EXERCISE DESCRIPTION: Output the entries that follow, word for word.
EXERCISE MATERIALS section start
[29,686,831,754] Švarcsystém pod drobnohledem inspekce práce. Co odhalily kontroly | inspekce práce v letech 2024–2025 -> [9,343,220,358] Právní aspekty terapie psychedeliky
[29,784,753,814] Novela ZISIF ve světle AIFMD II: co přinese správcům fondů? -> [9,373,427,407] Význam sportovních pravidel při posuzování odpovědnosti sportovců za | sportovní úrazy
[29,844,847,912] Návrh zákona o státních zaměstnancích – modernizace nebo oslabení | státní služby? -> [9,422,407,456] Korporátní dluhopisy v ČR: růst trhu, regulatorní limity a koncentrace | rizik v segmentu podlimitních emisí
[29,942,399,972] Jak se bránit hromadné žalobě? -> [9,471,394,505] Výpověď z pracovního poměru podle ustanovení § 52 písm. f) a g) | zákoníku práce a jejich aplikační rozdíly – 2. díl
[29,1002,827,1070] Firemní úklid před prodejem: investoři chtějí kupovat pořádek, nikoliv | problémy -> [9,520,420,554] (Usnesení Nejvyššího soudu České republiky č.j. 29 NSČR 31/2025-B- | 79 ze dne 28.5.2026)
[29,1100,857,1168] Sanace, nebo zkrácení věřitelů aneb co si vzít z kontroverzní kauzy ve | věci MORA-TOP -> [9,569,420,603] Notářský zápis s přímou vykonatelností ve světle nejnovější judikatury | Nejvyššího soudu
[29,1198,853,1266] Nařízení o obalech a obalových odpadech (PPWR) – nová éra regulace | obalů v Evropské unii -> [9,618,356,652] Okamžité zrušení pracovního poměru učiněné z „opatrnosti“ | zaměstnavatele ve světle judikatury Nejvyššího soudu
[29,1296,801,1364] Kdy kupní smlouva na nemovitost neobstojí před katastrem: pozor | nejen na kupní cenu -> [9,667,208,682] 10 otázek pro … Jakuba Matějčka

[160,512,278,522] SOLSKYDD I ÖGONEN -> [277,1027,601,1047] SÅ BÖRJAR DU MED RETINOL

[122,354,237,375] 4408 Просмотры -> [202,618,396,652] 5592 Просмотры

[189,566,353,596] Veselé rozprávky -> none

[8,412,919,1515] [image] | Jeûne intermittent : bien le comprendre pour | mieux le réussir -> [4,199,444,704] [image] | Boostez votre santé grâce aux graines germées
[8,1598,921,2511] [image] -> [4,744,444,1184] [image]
EXERCISE MATERIALS section end
ANSWER AREA:
[29,686,831,754] Švarcsystém pod drobnohledem inspekce práce. Co odhalily kontroly | inspekce práce v letech 2024–2025 -> [9,343,220,358] Právní aspekty terapie psychedeliky
[29,784,753,814] Novela ZISIF ve světle AIFMD II: co přinese správcům fondů? -> [9,373,427,407] Význam sportovních pravidel při posuzování odpovědnosti sportovců za | sportovní úrazy
[29,844,847,912] Návrh zákona o státních zaměstnancích – modernizace nebo oslabení | státní služby? -> [9,422,407,456] Korporátní dluhopisy v ČR: růst trhu, regulatorní limity a koncentrace | rizik v segmentu podlimitních emisí
[29,942,399,972] Jak se bránit hromadné žalobě? -> [9,471,394,505] Výpověď z pracovního poměru podle ustanovení § 52 písm. f) a g) | zákoníku práce a jejich aplikační rozdíly – 2. díl
[29,1002,827,1070] Firemní úklid před prodejem: investoři chtějí kupovat pořádek, nikoliv | problémy -> [9,520,420,554] (Usnesení Nejvyššího soudu České republiky č.j. 29 NSČR 31/2025-B- | 79 ze dne 28.5.2026)
[29,1100,857,1168] Sanace, nebo zkrácení věřitelů aneb co si vzít z kontroverzní kauzy ve | věci MORA-TOP -> [9,569,420,603] Notářský zápis s přímou vykonatelností ve světle nejnovější judikatury | Nejvyššího soudu
[29,1198,853,1266] Nařízení o obalech a obalových odpadech (PPWR) – nová éra regulace | obalů v Evropské unii -> [9,618,356,652] Okamžité zrušení pracovního poměru učiněné z „opatrnosti“ | zaměstnavatele ve světle judikatury Nejvyššího soudu
[29,1296,801,1364] Kdy kupní smlouva na nemovitost neobstojí před katastrem: pozor | nejen na kupní cenu -> [9,667,208,682] 10 otázek pro … Jakuba Matějčka

[160,512,278,522] SOLSKYDD I ÖGONEN -> [277,1027,601,1047] SÅ BÖRJAR DU MED RETINOL

[122,354,237,375] 4408 Просмотры -> [202,618,396,652] 5592 Просмотры

[189,566,353,596] Veselé rozprávky -> none

[8,412,919,1515] [image] | Jeûne intermittent : bien le comprendre pour | mieux le réussir -> [4,199,444,704] [image] | Boostez votre santé grâce aux graines germées
[8,1598,921,2511] [image] -> [4,744,444,1184] [image]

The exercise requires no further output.